B-Yond
December 18, 2024

How Can You Use AI While Conforming to Stringent Data Protection Rules?

How AGILITY Handles Customer Data

Implementing AI for telco network operations presents several challenges:

  1. There is sensitive personal customer information in the data.
  2. The data includes business information that the telco wants to protect.
  3. There are government regulations to adhere to.
  4. Corporate governance rules restrict where the data can reside.

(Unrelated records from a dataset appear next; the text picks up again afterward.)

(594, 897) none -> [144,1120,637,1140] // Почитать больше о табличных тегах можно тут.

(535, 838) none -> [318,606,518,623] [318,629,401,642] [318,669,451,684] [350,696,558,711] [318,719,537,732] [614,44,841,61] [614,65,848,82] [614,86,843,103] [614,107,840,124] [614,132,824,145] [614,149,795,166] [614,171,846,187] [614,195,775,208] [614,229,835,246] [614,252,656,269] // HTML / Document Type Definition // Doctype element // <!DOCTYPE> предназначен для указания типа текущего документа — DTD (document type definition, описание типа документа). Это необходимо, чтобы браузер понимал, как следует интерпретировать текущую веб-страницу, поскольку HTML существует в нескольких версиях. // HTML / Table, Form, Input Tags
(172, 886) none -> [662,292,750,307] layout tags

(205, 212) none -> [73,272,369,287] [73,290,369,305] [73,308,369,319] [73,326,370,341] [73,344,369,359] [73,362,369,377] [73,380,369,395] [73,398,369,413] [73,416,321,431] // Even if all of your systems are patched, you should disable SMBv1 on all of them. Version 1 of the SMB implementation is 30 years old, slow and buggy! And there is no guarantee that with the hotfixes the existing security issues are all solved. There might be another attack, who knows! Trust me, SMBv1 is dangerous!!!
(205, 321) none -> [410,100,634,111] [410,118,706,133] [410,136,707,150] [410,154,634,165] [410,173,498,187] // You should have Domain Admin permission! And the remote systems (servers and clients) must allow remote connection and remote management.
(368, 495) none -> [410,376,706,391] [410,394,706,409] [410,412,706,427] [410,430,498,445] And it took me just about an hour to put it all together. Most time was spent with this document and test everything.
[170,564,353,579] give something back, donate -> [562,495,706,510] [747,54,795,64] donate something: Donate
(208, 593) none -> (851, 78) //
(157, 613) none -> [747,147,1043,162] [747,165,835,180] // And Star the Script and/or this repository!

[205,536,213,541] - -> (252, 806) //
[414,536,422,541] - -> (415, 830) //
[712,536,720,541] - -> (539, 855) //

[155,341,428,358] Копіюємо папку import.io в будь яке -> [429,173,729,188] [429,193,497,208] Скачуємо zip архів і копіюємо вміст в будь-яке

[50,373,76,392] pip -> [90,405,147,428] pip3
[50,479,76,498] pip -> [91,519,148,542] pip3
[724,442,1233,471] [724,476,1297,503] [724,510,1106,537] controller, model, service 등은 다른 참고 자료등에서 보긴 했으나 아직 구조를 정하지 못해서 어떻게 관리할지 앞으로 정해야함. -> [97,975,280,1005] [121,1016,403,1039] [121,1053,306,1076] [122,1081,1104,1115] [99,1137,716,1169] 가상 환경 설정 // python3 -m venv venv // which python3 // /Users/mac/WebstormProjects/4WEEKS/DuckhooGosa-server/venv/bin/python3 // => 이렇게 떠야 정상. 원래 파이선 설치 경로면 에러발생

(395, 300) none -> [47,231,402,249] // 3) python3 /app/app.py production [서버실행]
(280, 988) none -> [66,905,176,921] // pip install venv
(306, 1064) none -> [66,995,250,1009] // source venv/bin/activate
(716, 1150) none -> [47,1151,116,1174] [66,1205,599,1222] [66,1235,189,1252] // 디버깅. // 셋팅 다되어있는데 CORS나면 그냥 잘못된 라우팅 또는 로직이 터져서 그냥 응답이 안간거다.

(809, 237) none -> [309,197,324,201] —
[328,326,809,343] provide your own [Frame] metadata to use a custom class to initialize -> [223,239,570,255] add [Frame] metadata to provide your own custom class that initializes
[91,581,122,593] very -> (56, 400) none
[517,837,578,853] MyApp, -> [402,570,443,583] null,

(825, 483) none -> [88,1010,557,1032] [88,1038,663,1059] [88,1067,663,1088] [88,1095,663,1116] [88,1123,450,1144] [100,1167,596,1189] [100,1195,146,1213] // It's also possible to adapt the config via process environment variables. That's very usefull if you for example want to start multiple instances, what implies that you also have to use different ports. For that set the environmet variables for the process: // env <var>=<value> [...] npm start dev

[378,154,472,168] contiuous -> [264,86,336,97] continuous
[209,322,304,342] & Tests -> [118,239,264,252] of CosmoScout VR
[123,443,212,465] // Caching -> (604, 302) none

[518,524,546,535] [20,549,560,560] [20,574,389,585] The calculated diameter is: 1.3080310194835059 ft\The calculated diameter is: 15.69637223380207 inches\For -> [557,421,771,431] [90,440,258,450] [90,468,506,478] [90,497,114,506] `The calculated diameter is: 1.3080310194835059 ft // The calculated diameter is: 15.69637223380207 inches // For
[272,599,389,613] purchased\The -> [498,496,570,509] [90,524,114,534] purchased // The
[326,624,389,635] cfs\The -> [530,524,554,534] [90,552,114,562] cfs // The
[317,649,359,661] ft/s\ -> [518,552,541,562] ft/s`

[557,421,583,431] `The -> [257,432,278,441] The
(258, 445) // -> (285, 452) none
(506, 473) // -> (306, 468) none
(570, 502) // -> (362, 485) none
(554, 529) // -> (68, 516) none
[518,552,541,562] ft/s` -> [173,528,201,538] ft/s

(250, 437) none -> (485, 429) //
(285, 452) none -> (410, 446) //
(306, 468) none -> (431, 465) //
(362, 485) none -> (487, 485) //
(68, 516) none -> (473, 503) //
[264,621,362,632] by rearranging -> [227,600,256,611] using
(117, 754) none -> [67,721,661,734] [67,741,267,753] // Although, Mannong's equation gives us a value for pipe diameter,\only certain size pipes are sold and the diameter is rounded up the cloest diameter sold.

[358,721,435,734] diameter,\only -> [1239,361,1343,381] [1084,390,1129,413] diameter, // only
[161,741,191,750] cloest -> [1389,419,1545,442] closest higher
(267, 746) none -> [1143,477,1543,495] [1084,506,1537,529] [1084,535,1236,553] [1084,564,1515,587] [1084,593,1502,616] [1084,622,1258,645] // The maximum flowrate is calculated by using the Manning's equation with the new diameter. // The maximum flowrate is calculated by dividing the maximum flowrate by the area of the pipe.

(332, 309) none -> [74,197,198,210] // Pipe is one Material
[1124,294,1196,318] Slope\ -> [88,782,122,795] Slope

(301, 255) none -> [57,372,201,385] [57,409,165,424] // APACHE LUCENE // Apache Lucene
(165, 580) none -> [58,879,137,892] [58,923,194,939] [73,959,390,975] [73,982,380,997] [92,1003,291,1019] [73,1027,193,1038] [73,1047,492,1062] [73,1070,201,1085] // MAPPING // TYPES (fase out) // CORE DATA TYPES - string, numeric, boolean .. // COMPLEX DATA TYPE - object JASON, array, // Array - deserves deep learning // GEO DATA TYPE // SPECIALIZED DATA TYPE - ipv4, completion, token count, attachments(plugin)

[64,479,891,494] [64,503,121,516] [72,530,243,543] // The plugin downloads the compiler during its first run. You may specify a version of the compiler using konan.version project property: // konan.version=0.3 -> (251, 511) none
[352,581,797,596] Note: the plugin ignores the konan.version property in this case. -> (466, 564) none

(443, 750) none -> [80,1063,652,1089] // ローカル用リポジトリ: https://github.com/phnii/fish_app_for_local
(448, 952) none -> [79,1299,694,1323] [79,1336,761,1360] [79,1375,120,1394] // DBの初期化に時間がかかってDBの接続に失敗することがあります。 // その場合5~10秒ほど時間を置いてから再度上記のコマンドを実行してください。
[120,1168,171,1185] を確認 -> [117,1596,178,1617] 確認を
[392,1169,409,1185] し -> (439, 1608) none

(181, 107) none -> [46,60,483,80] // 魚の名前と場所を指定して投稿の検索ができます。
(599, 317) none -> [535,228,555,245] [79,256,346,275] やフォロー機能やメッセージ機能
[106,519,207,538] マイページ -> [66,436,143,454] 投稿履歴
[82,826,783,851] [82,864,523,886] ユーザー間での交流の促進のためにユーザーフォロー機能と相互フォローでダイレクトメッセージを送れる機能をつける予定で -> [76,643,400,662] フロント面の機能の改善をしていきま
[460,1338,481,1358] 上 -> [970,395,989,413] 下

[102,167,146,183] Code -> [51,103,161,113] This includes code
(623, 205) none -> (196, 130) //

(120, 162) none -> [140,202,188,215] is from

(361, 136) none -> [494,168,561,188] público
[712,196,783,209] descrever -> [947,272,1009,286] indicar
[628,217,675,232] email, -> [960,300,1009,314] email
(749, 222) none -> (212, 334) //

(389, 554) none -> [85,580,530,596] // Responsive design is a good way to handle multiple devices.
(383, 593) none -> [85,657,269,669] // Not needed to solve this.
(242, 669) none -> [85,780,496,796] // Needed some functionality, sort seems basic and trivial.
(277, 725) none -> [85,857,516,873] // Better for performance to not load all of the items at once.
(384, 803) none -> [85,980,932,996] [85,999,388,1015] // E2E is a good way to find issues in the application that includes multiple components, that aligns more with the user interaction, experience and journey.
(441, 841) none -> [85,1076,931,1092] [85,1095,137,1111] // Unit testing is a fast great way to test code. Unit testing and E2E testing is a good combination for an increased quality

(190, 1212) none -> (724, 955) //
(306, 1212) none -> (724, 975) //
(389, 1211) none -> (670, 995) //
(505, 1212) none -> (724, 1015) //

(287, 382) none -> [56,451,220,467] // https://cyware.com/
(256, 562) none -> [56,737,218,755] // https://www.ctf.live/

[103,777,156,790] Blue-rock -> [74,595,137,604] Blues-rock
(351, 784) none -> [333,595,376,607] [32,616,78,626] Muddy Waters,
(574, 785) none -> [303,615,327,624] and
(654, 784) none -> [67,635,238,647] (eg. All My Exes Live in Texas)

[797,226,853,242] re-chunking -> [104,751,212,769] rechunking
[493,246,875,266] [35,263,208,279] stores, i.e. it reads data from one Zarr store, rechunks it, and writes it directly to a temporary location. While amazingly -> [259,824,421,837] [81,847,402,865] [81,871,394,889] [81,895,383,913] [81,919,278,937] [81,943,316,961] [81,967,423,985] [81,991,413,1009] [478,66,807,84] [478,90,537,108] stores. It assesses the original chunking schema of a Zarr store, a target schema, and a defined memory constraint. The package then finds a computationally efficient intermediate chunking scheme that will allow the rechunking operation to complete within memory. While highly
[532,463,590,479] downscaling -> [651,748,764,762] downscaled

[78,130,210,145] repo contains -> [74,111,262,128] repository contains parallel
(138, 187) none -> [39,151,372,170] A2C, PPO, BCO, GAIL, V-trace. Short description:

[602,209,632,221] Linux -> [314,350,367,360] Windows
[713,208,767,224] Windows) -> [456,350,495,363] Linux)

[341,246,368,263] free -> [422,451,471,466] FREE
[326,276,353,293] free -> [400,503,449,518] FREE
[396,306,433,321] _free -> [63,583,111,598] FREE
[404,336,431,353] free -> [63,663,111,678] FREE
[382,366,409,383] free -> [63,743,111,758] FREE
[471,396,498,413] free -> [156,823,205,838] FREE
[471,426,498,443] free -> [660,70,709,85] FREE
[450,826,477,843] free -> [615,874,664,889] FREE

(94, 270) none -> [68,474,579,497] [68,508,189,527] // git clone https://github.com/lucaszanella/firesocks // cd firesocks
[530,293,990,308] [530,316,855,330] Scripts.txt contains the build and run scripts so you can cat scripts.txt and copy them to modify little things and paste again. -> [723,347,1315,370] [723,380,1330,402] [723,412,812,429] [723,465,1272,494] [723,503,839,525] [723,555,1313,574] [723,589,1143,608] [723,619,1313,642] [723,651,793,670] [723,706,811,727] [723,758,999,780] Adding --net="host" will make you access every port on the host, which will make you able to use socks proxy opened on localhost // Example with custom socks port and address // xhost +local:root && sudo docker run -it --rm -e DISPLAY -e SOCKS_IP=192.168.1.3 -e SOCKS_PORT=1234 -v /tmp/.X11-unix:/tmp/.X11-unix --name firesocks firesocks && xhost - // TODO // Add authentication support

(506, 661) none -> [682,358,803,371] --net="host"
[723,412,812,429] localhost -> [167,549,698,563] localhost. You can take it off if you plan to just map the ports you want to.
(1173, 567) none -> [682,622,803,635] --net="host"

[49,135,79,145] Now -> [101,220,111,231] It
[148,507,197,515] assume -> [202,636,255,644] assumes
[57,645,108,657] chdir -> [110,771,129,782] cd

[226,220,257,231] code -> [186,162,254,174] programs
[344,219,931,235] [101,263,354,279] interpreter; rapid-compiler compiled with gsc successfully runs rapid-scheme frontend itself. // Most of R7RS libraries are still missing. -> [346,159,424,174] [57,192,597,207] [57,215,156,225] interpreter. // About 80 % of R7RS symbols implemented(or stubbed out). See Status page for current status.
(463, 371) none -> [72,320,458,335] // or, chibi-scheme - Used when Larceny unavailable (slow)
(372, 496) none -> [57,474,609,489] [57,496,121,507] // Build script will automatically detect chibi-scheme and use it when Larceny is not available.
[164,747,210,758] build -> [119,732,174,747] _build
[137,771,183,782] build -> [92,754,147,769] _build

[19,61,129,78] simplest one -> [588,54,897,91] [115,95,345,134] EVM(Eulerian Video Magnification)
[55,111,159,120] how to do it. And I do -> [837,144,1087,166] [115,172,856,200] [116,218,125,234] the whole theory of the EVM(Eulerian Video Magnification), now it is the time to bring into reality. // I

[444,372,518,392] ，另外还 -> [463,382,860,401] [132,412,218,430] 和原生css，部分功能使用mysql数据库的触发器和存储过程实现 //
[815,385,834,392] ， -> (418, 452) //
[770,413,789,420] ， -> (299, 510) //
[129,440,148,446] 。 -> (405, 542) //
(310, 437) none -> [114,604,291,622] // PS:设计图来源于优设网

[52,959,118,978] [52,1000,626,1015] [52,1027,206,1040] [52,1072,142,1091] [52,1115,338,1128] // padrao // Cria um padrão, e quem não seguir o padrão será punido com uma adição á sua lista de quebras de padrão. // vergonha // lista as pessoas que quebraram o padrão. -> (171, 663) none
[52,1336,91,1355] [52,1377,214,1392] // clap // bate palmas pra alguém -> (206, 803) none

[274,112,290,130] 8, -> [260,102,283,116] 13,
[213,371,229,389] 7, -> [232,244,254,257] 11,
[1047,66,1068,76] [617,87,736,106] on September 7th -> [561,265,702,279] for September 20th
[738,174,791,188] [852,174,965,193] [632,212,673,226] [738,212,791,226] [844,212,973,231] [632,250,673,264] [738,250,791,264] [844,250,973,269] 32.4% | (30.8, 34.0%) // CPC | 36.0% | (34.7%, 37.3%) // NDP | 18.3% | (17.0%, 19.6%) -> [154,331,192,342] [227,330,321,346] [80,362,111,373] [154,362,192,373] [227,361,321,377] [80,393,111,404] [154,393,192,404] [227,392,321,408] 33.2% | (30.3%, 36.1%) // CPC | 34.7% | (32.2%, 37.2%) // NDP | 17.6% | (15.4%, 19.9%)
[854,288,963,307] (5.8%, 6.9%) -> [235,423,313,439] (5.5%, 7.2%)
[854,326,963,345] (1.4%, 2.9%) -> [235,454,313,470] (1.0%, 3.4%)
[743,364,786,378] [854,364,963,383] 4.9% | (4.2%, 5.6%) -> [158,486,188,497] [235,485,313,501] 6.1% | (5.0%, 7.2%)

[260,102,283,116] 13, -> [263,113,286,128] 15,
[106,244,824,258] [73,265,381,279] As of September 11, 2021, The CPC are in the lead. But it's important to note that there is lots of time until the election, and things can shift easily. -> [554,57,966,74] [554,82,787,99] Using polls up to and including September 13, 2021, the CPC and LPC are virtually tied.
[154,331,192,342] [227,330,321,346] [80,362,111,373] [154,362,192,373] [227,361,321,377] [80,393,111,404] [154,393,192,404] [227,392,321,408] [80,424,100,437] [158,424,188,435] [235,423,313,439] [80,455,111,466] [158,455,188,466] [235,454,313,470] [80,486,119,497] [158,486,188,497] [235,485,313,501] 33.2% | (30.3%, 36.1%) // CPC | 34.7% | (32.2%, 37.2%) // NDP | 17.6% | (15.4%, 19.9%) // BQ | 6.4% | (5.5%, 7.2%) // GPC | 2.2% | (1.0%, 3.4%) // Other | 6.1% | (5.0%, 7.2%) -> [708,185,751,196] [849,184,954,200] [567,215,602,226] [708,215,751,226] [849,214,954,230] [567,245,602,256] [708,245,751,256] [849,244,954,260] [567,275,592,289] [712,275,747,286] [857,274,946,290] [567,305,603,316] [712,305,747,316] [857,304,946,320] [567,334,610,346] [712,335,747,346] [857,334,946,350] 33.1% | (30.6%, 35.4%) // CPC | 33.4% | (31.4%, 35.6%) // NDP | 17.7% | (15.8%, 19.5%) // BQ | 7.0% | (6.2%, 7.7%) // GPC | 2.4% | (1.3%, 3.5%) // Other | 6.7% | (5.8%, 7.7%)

We have seen some progress in customer support whereby support tickets have been combined with Large Language Models (LLM) using Retrieval Augmented Generation (RAG) to help the support team better handle customer calls. It can be argued that this type of data is the least sensitive and therefore the first place to go. However, the nature of Generative AI aligns quite nicely with the Support use case simply because it is leveraging text (the support tickets). And text generation is core to LLM. The benefits to the business are also quite promising:

  1. Improved support interactions,
  2. Faster issue resolution.
  3. Accelerated learning curve for junior support engineers.
  4. Better retention of knowledge.

How do we bring AI into the network operations side where we deal with the network control, user and data planes plus a plethora of other signals that inform us of network health?

While this is a lot of data, the data we can train on is limited due to the challenges we mentioned earlier. Furthermore, any AI would benefit from being trained on a data set larger than what any one telco can provide. And, telcos don’t want to share data. We can't bring a large LLM to the telco and train it there. It is just too costly. Besides, GPU is in high demand and hard to come by. With no appetite to bring the data to the LLM, even if it is just to augment the output with RAG, it seems we are stuck.

So, what if we can create a solution that:

  1. Allows the data to remain on premise.
  2. Protects the trained AI model from leaving the premises.
  3. Continues to learn and adapt to this customer's unique environment without requiring retraining.

How do we solve this? In AGILITY, we did it by:

  1. Create our own synthetic data set based on network standards.
  2. Train an AI base model using synthetic data.
  3. Implement a Continual Learning process (more about this later).
  4. Deploy the models so that the instance is dedicated to one customer (most often on-premise).

Let's focus on the Continual Learning process since this solves the challenges mentioned earlier.

Continual Learning requires 2 elements:

  1. An Active Learning mechanism
  2. Context for the entity that will do the the teaching.

Active Learning allows an AI model to be updated without requiring any retraining.

The entity that does the teaching (or, updating) can be another system or a skilled person. Ideally, it is a combination of both and that is the case with AGILITY. A skilled person is an expert in the domain, such as a network engineer. A system can be an algorithm or software that provides important context that can help in determining what is happening and how to adapt the model.

We call the decision maker the “Oracle”. In our case, the Oracle is a human domain expert and the system we developed provides important context.

When the Oracle gets help in the form of a good context it results in better suggestions that will improve the AI model. One could argue that context is mission-critical in the Active Learning process.

We decided to create the context by using a Similarity Analysis based on our own implementation of the Levenshtein algorithm.

This works well for us since we convert PCAP data into a form of text and Levenshtein is all about text comparison.

The similarity analysis detects previously unseen data flows and compares with flows that the AI model is trained on.

It identifies the closest match and proposes resolutions to what is going on in the data. In other words, it provides context.

This context speeds up the analysis for the Oracle and improves the resulting classification.

In summary, this approach…

  1. Retains tribal knowledge that all engineers can benefit from going forward.
  2. Accelerates the learning curve for new engineers.
  3. Reduces business impact from employee churn.
  4. Conforms to all data policies and regulations.